* [What the exercise asks] Drop the pictures and extract exactly the lines from the one that contains "text: Cukes ->" through the end of the material.

* [Record set]
==================================================

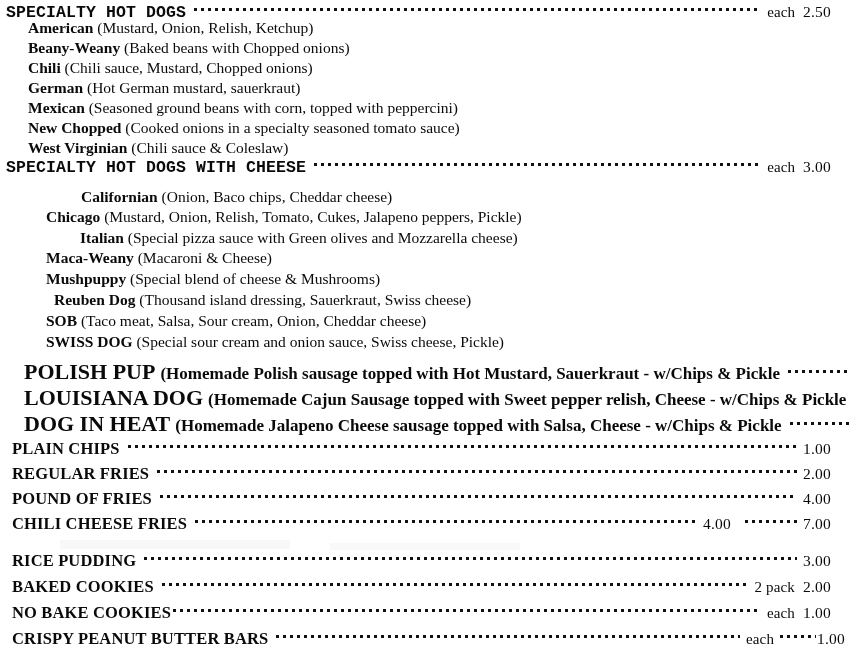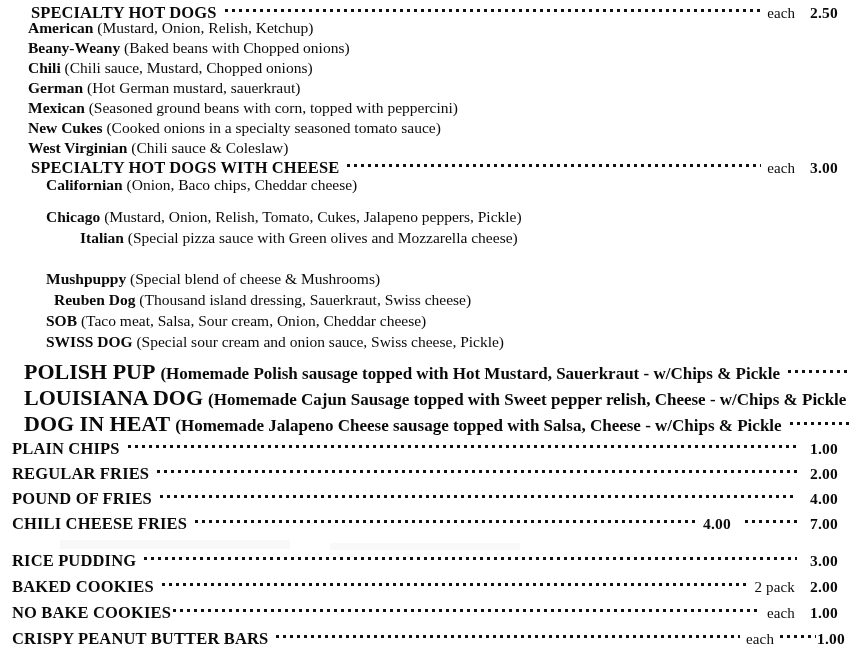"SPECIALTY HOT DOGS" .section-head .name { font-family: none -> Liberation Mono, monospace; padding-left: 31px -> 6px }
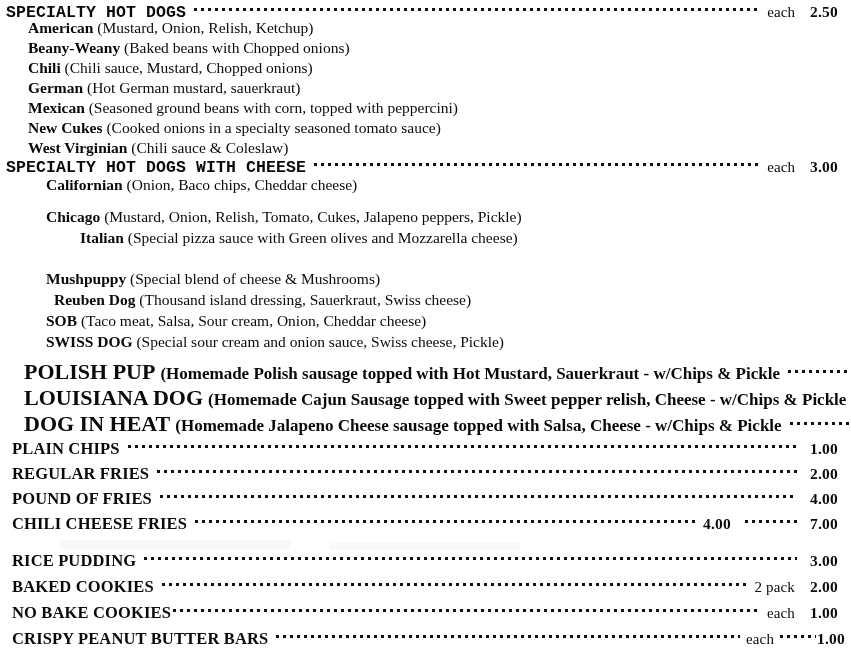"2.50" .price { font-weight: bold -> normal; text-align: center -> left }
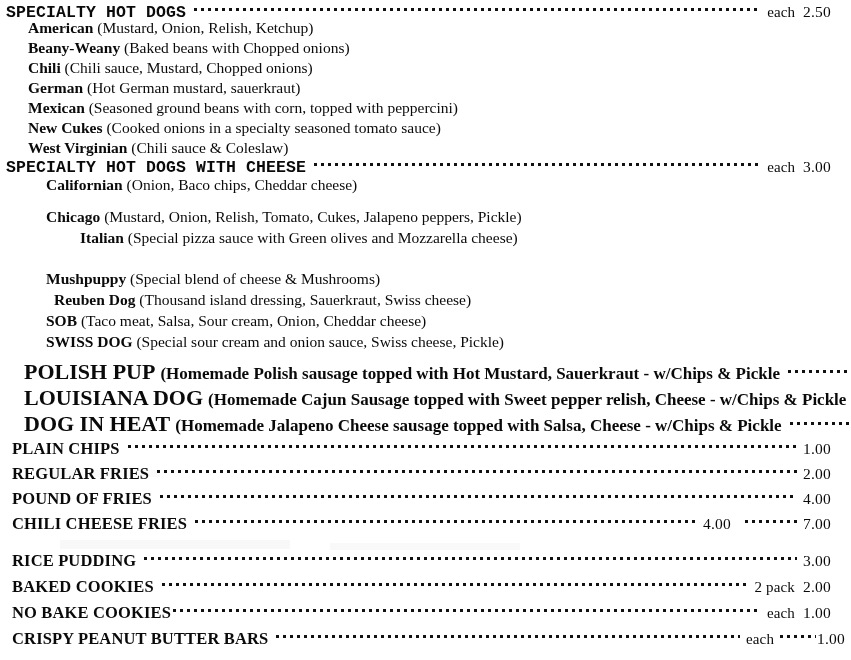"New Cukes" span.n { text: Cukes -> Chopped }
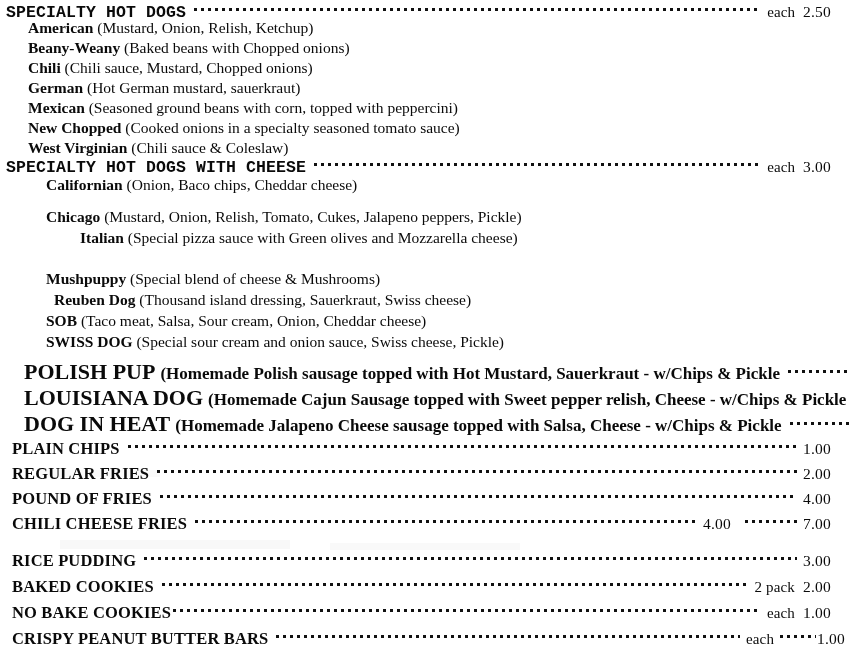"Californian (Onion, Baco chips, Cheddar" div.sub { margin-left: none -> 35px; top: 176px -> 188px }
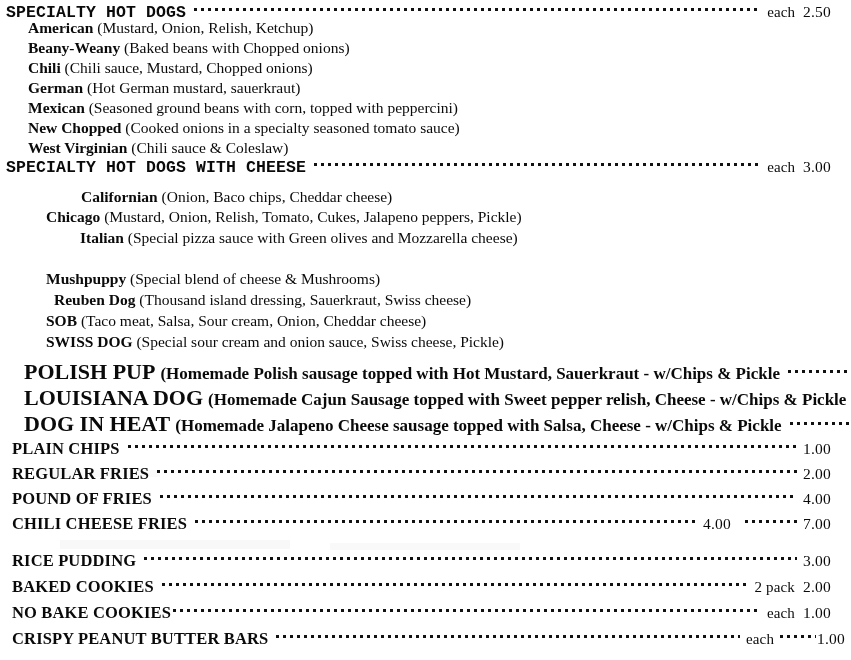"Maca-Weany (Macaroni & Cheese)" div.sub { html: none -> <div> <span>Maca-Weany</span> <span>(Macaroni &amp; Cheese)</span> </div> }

==================================================

* [Reply]
"New Cukes" span.n { text: Cukes -> Chopped }
"Californian (Onion, Baco chips, Cheddar" div.sub { margin-left: none -> 35px; top: 176px -> 188px }
"Maca-Weany (Macaroni & Cheese)" div.sub { html: none -> <div> <span>Maca-Weany</span> <span>(Macaroni &amp; Cheese)</span> </div> }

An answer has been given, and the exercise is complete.